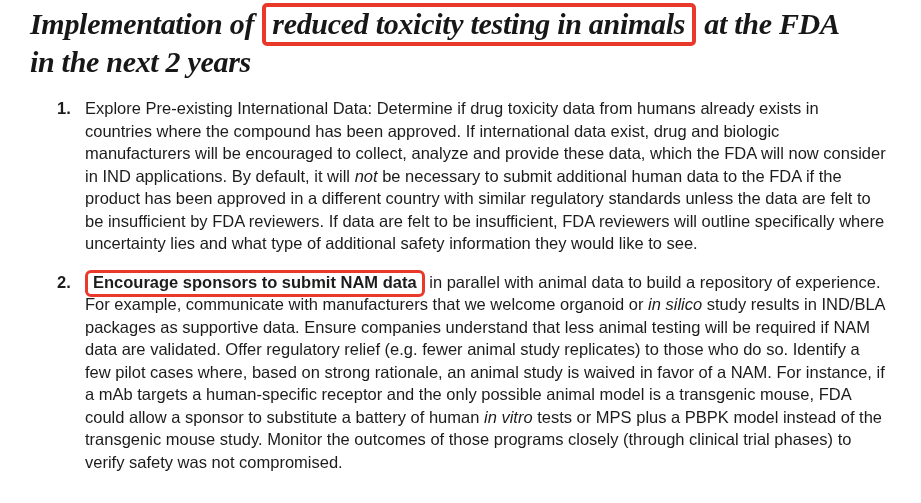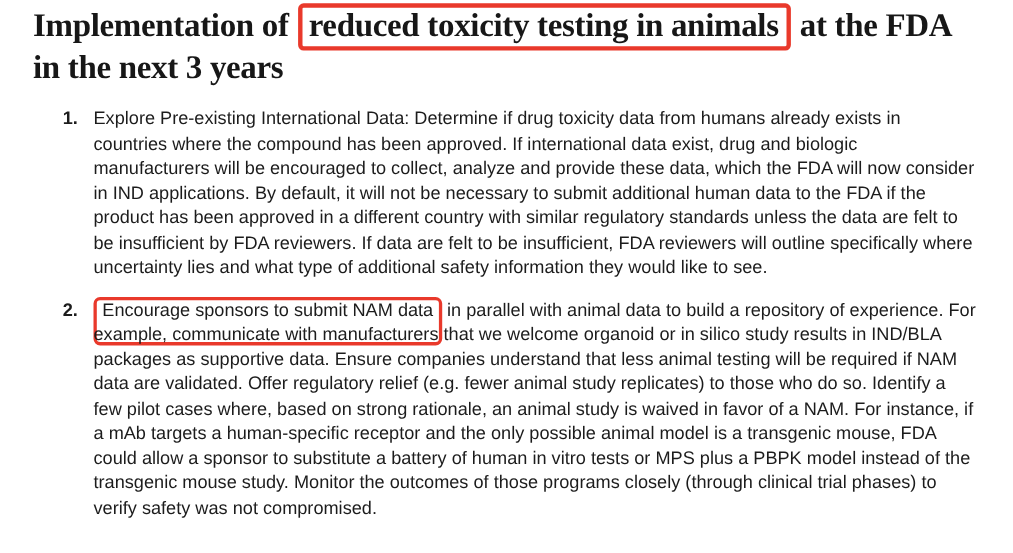--- a/index.html
+++ b/index.html
@@ -26,6 +26,7 @@
     letter-spacing: -0.3px;
     color: #171717;
     margin: 0 0 16px 0;
+    font-style: italic;
   }
   .title .line1 { white-space: nowrap; }
   .hl-box {

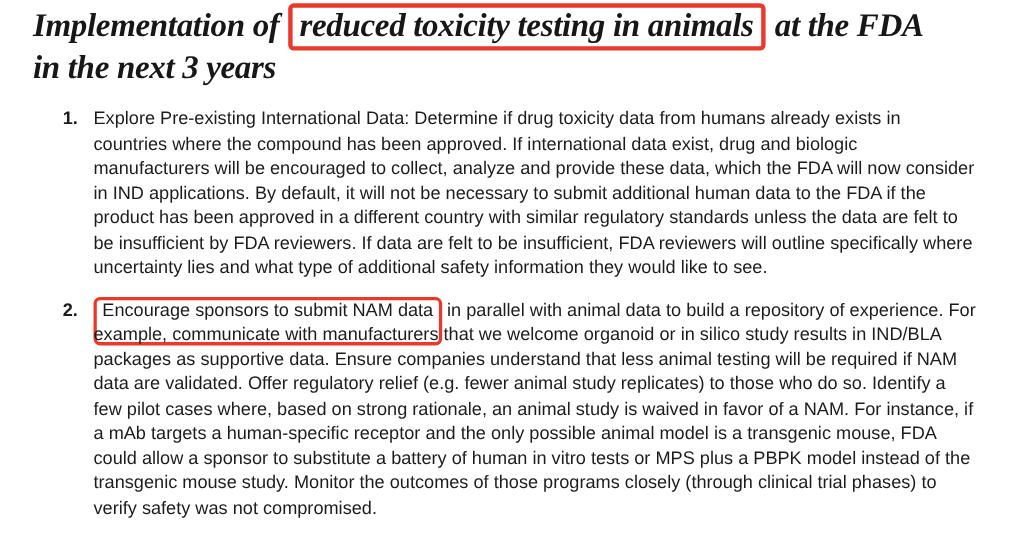--- a/index.html
+++ b/index.html
@@ -69,7 +69,7 @@
     <span class="line1"><span>Implementation of</span>
       <span class="hl-box"><span>reduced toxicity testing in animals</span></span>
       <span>at the FDA</span></span><br>
-    <span>in the next 3 years</span>
+    <span>in the next 2 years</span>
   </h1>
 
   <div class="list">

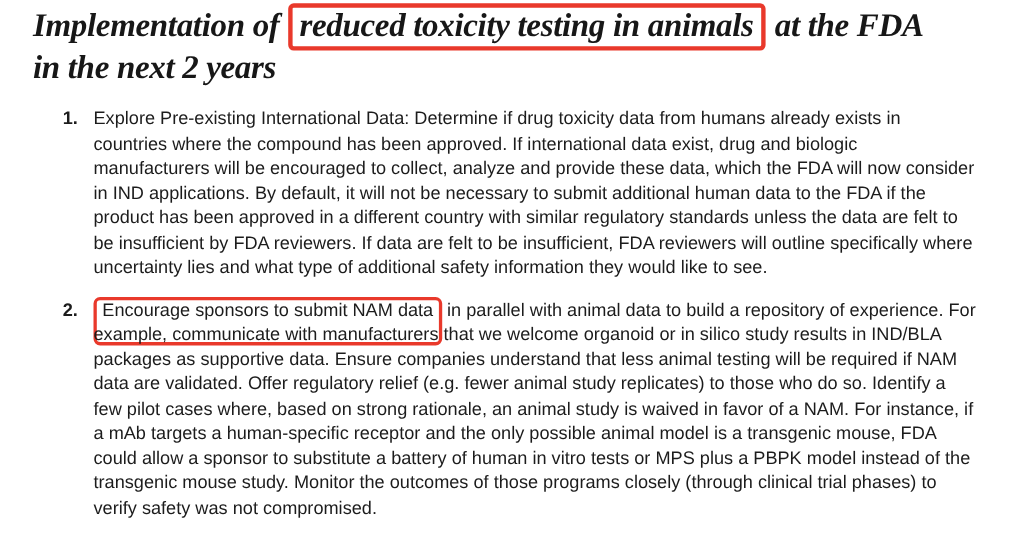--- a/index.html
+++ b/index.html
@@ -58,7 +58,7 @@
     padding: 0 5px 20px 5px;
     font-weight: 400;
   }
-  .it { }
+  .it { font-style: italic; }
 </style>
 </head>
 <body style="background: rgb(255, 255, 255);">

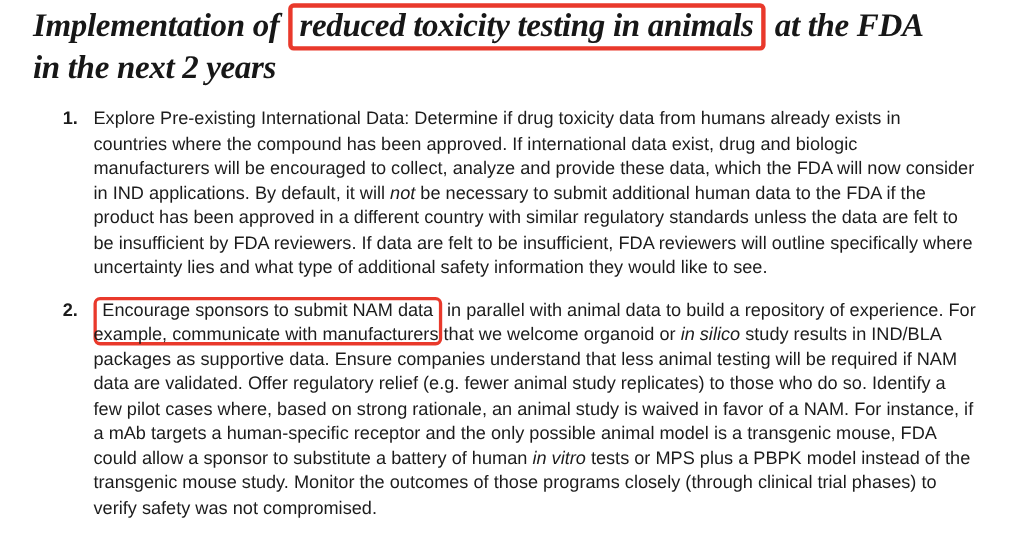--- a/index.html
+++ b/index.html
@@ -55,8 +55,8 @@
   .boxed-lead {
     border: 3px solid var(--accent);
     border-radius: 6px;
-    padding: 0 5px 20px 5px;
-    font-weight: 400;
+    padding: 0 5px 3px 5px;
+    font-weight: 700;
   }
   .it { font-style: italic; }
 </style>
—————
TASK BRIEF: Repeat the data word for word, minus any pictures.

ANSWER TO THE EXERCISE:
--- a/index.html
+++ b/index.html
@@ -26,6 +26,7 @@
     letter-spacing: -0.3px;
     color: #171717;
     margin: 0 0 16px 0;
+    font-style: italic;
   }
   .title .line1 { white-space: nowrap; }
   .hl-box {

--- a/index.html
+++ b/index.html
@@ -69,7 +69,7 @@
     <span class="line1"><span>Implementation of</span>
       <span class="hl-box"><span>reduced toxicity testing in animals</span></span>
       <span>at the FDA</span></span><br>
-    <span>in the next 3 years</span>
+    <span>in the next 2 years</span>
   </h1>
 
   <div class="list">

--- a/index.html
+++ b/index.html
@@ -58,7 +58,7 @@
     padding: 0 5px 20px 5px;
     font-weight: 400;
   }
-  .it { }
+  .it { font-style: italic; }
 </style>
 </head>
 <body style="background: rgb(255, 255, 255);">

--- a/index.html
+++ b/index.html
@@ -55,8 +55,8 @@
   .boxed-lead {
     border: 3px solid var(--accent);
     border-radius: 6px;
-    padding: 0 5px 20px 5px;
-    font-weight: 400;
+    padding: 0 5px 3px 5px;
+    font-weight: 700;
   }
   .it { font-style: italic; }
 </style>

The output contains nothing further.